A new program in San Francisco, Solar@Work, offers discounts, and in some cases free installation, on solar arrays for commercial building owners and lease holders.  Almost any size business can qualify for the program that will lower energy costs for participants.  For businesses proactively addressing San Francisco’s required energy audits, this program requires a closer look. (For full analysis of San Francisco’s commercial building energy audit program, click here)

Solar@Work groups commercial building owners and/or lease holders together to reduce costs through economies of scale.  Participants generate the greatest savings on energy costs through the purchase of a solar array.  The cost of purchasing and installing a system can be prohibitive, so Solar@Work creates a discount on installation and financing through volume pricing.  A “traditional” solar lease is also available with no up front cost, but the savings on energy bills are markedly less significant.

The Collaborative Solar Procurement model created by the World Resources Institute allows the Solar@Work program to offer four financing options.  Owners can purchase systems at a discount, secure a solar lease, secure a capital loan, or finance through other options including power purchase agreements.

The goal is to collect enough businesses in the program to collectively generate 2 megawatts of power or more.  Applications are being accepted until October 31, 2011, and an informational conference call is scheduled for October 21, 2011.

The ideal applicants are owner/occupiers or long-term leasers whose available space on a roof or parking area is 5,000 square feet or more.

Solar City is the exclusive vendor for the program created by the World Resources Institute, the City and County of San Francisco’s Department of the Environment (SF Environment), in collaboration with the National Renewable Energy Laboratory (NREL), and Optony.

Solar City was selected through a competitive process to provide the installation services for the program.  The company anticipates hiring 400 new workers in the second half of 2011 including 100 in the Bay Area, partly due to Solar@Work.

Congratulations to WRI, San Francisco, and the other contributors to this program.  Solar@Work promises to be another great example of how sustainable development will lead a growth in the economy through reducing energy costs and increasing employment.

As you will recall, the Property Assessed Clean Energy program allows residents to pay for solar installations through a tax assessment on their property.  Last year, the Federal Housing Finance Agency (FHFA) essentially stopped the program with a letter advising mortgage lenders that Fannie Mae and Freddie Mac would not purchase mortgages on homes that also have PACE financing.  California and eight other parties sued the FHFA to rescind its letter and change its policy.

The PACE lawsuit (Case Nos. 10-cv-03084 CW, 10-cv-03270, CW, 10-cv-03317 CW, 10-cv-04482 CW) continues with a possible end some time in the summer of 2012.  A trial date is set for April 30, 2012.  (click here for the Case Management Order).  Some of my previous coverage of the lawsuit can be found by clicking here. In the beginning of this year, the court asked the Attorney General of the United States to submit a Statement Of Interest offering its position regarding the PACE lawsuit.
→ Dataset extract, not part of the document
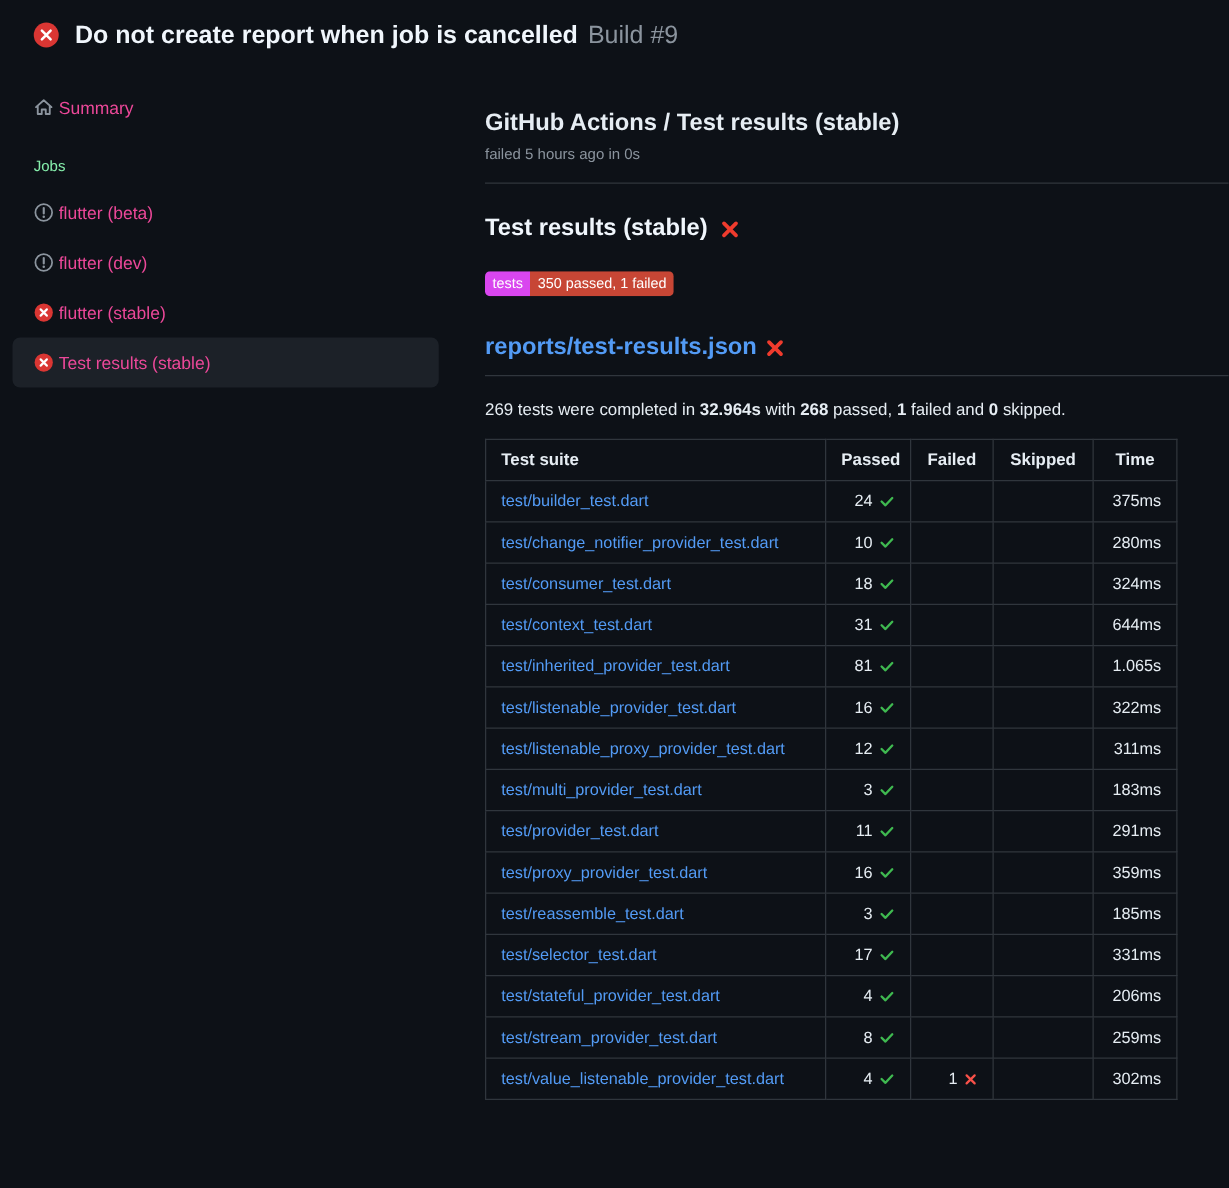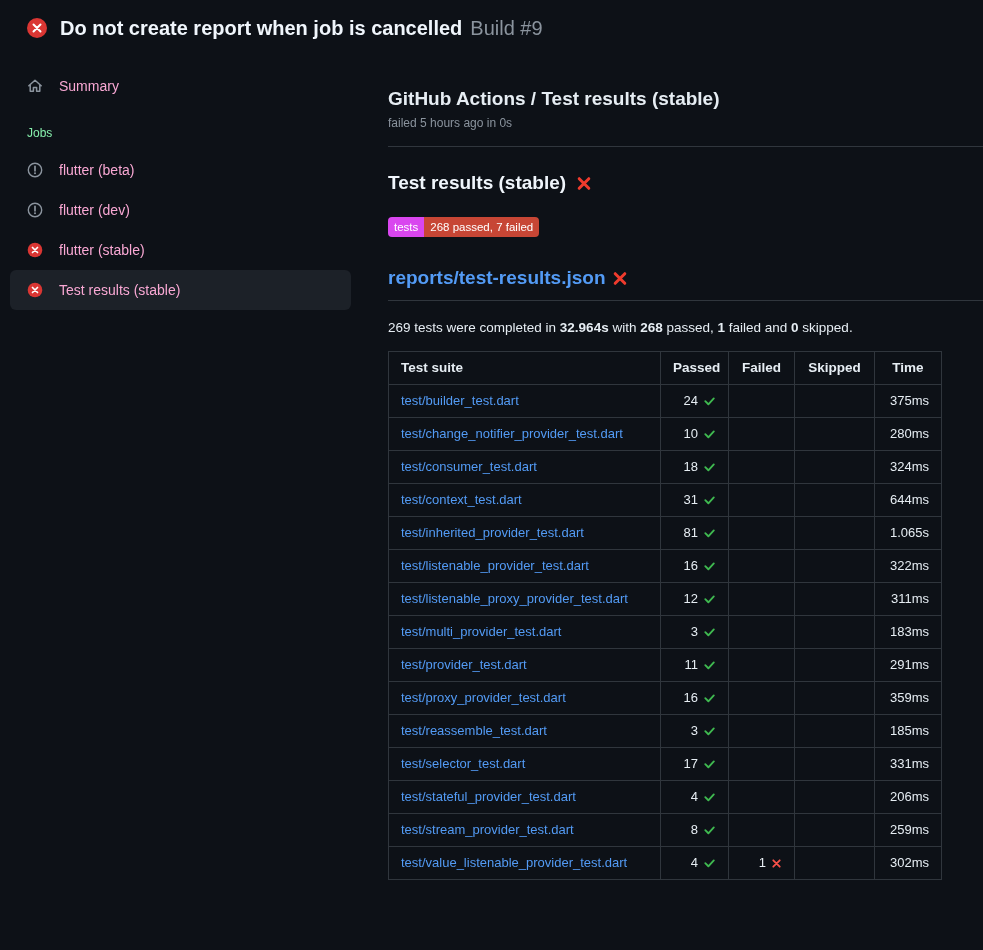"Summary" .side-item { color: #f9a8d4 -> #ec4899; gap: 16px -> 4px }
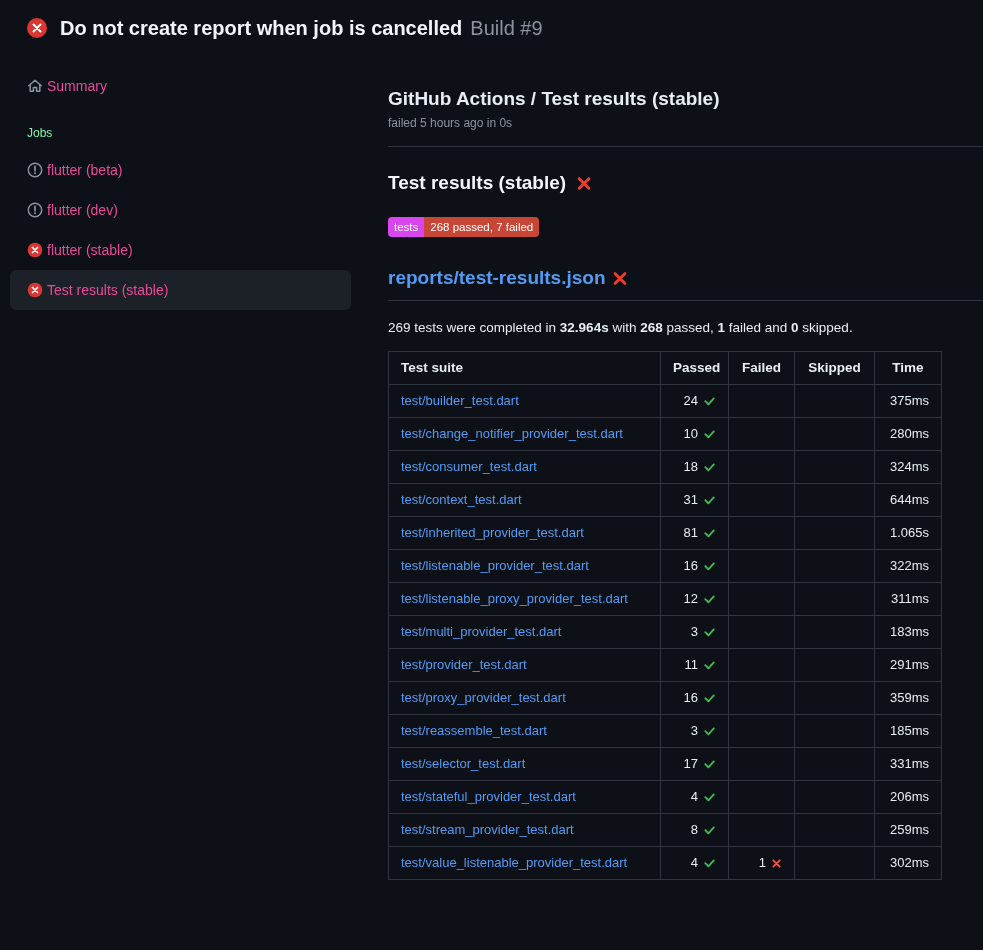"268 passed, 7 failed" span.badge-right { text: 268 passed, 7 -> 350 passed, 1 }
Although the executive branch previously endorsed the PACE program, and the creative financing mechanism that is the cornerstone, the Statement of Interest evades the issue at hand (the subrogation of primary mortgages).  Instead, the DOJ argues simply that the the FHFA has authority to bring and defend its own lawsuits and the DOJ does not see a need or mandate to interfere with FHFA’s handling of the matter.  The DOJ then states its only area of concern is that the plaintiffs lack standing to bring the suit.  While plaintiffs may lack standing (I doubt it), the DOJ could have also offered analysis of the legitimacy of the program’s structure.

The parties are now heading to the discovery stage of litigation, but frankly there is nothing to discover.  As far as I can tell, there are really no material facts in dispute.  Either the FHFA is going to allow for PACE programs to move forward, follow the Department of Energy guidelines (Full Guidelines Here), and acknowledge the minimal risks involved.  Or, the FHFA will undermine one of the best modern approaches to nurturing mainstream adoption of sustainable development.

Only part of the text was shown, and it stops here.